The Court then entered an order modifying the dissolution decree. This order significantly altered plaintiffs support obligations, but made no mention of his request for partition or • of his request for modification of his obligations with regard to the expenses incident to ownership of the parties’ property. There was no appeal from this order.

Soon thereafter, plaintiff commenced this separate proceeding alleging that he was entitled to a partition of the Mary Lane property under ORS 105.205 et seq., 1 the statutes generally governing the right to partition. In addition to denials and counterclaims, defendant’s answer *773 interposed some affirmative defenses. In essence, these were: (1) that plaintiffs suit was time-barred; (2) that the prior final order in the modification proceeding barred plaintiff from maintaining this suit; and (3) that because of the nature of defendant’s interest in the realty, the property was not subject to partition.

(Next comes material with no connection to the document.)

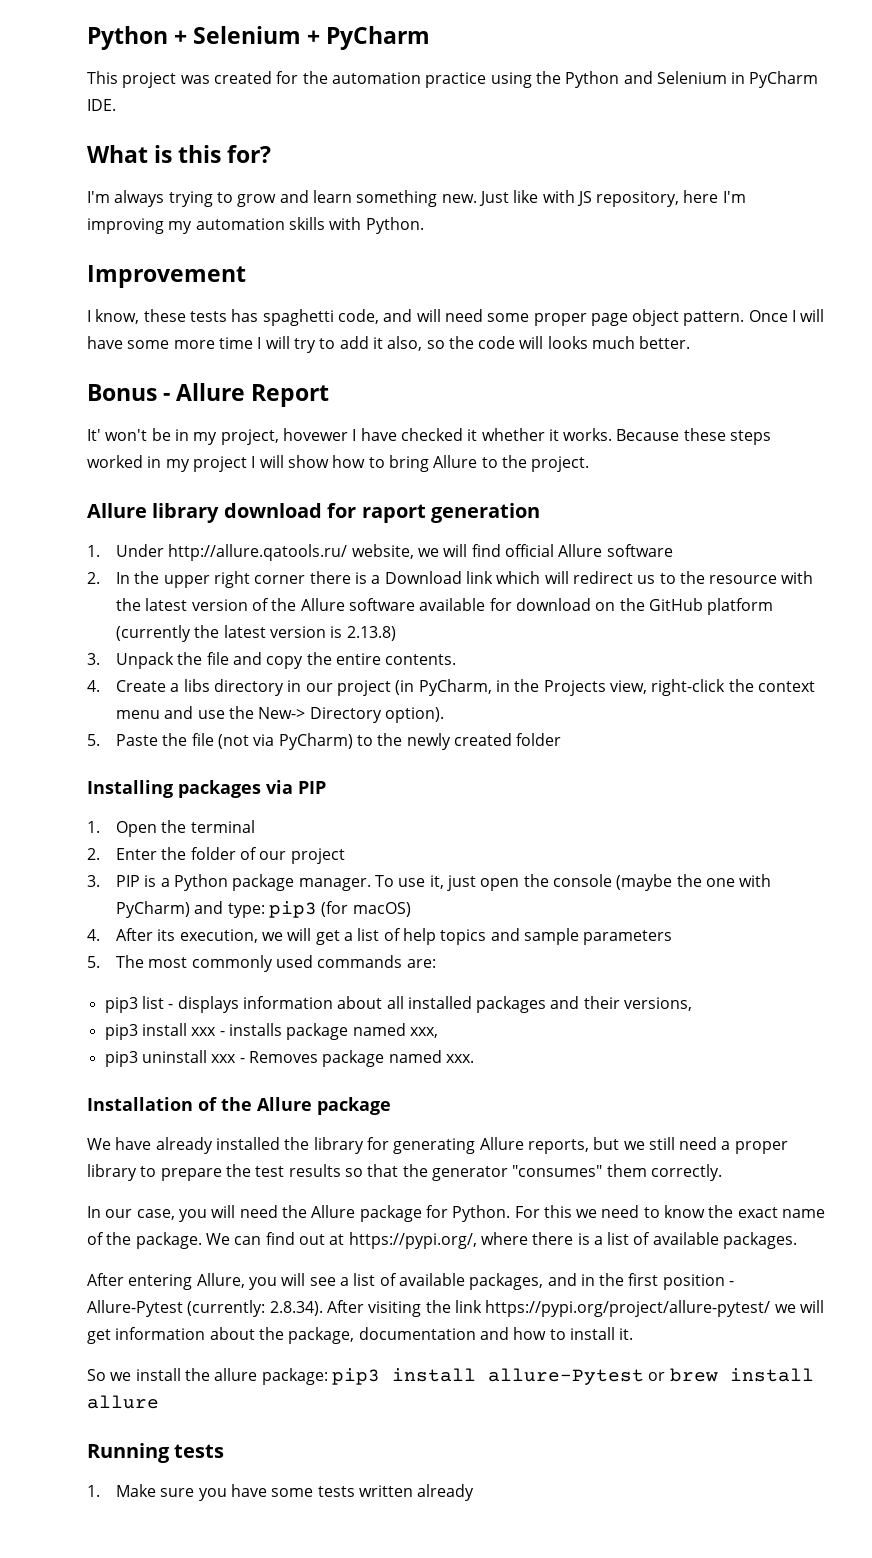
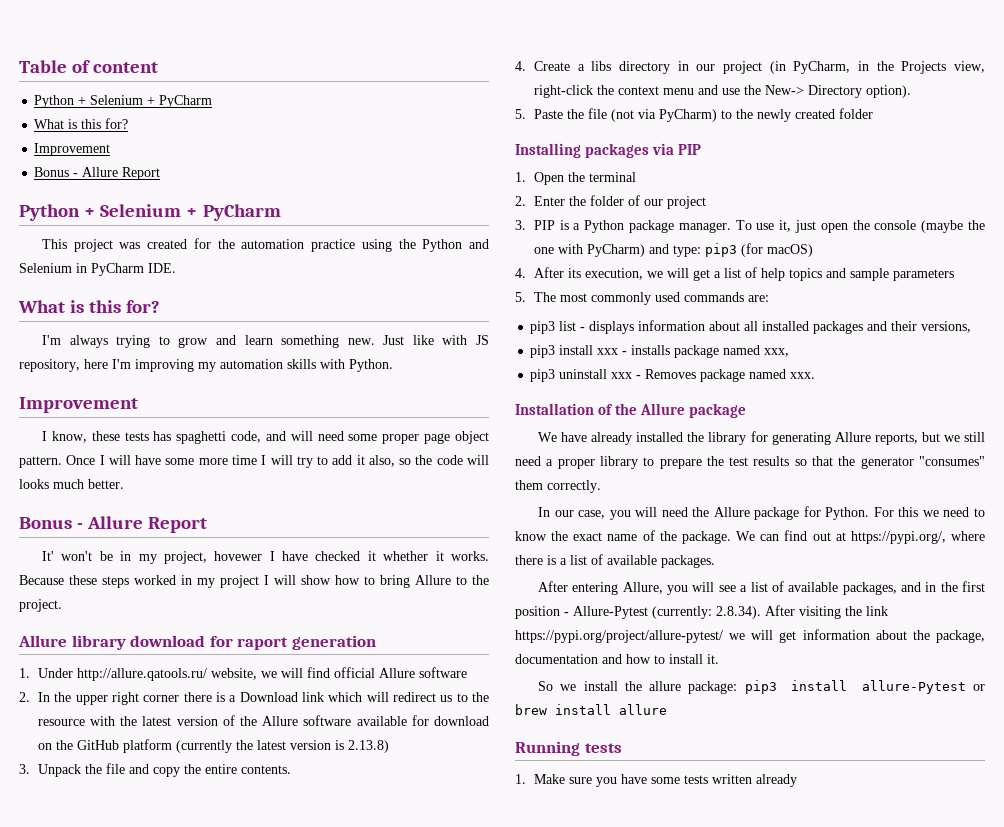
(87, 38) none -> [19,60,159,73] [34,95,213,108] [34,118,129,129] [34,143,111,156] [34,167,161,180] Table of content // Python + Selenium + PyCharm // What is this for? // Improvement // Bonus - Allure Report //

The parties made cross-motions for summary judgment. The trial court first concluded that:

«* * * piaintiff does not own a simple 1/2 interest in the subject property as a tenant in common with Defendant, but rather that Plaintiffs interest is a 1/2 interest as a tenant in common subject to a life estate of Defendant, with special covenants and obligations on the part of Plaintiff to pay taxes, insurance, assessment and mortgage payments [.]”

The Court then noted the final order from the prior proceeding and concluded that “the judgment in the domestic relations suit bars the present partition proceeding * * It thereupon granted defendant’s motion for summary judgment and this appeal ensued.

The question presented is whether the trial court erred in dismissing plaintiffs suit as barred. The confusion here is due in large part to the provisions of ORS 107.105(6): 2

“If, as a result of a suit for the annulment or dissolution of a marriage or for separation, the parties to such suit become owners of an undivided interest in any real or personal property, or both, either party may maintain supplemental proceedings by filing a petition in such suit for the partition of such real or personal property, or both, within two years from the entry of said decree, showing among other things that the original parties to such decree and their joint or several creditors have a lien upon any such real or personal property, if any there be, constitute the sole and only necessary parties to such supplemental proceedings. The procedure in the supplemental proceedings, so far as applicable, shall be the procedure provided in ORS 105.405, for the partition of real property, and the court granting such decree shall have in the first instance *774 and retain jurisdiction in equity therefor.” (Emphasis added.)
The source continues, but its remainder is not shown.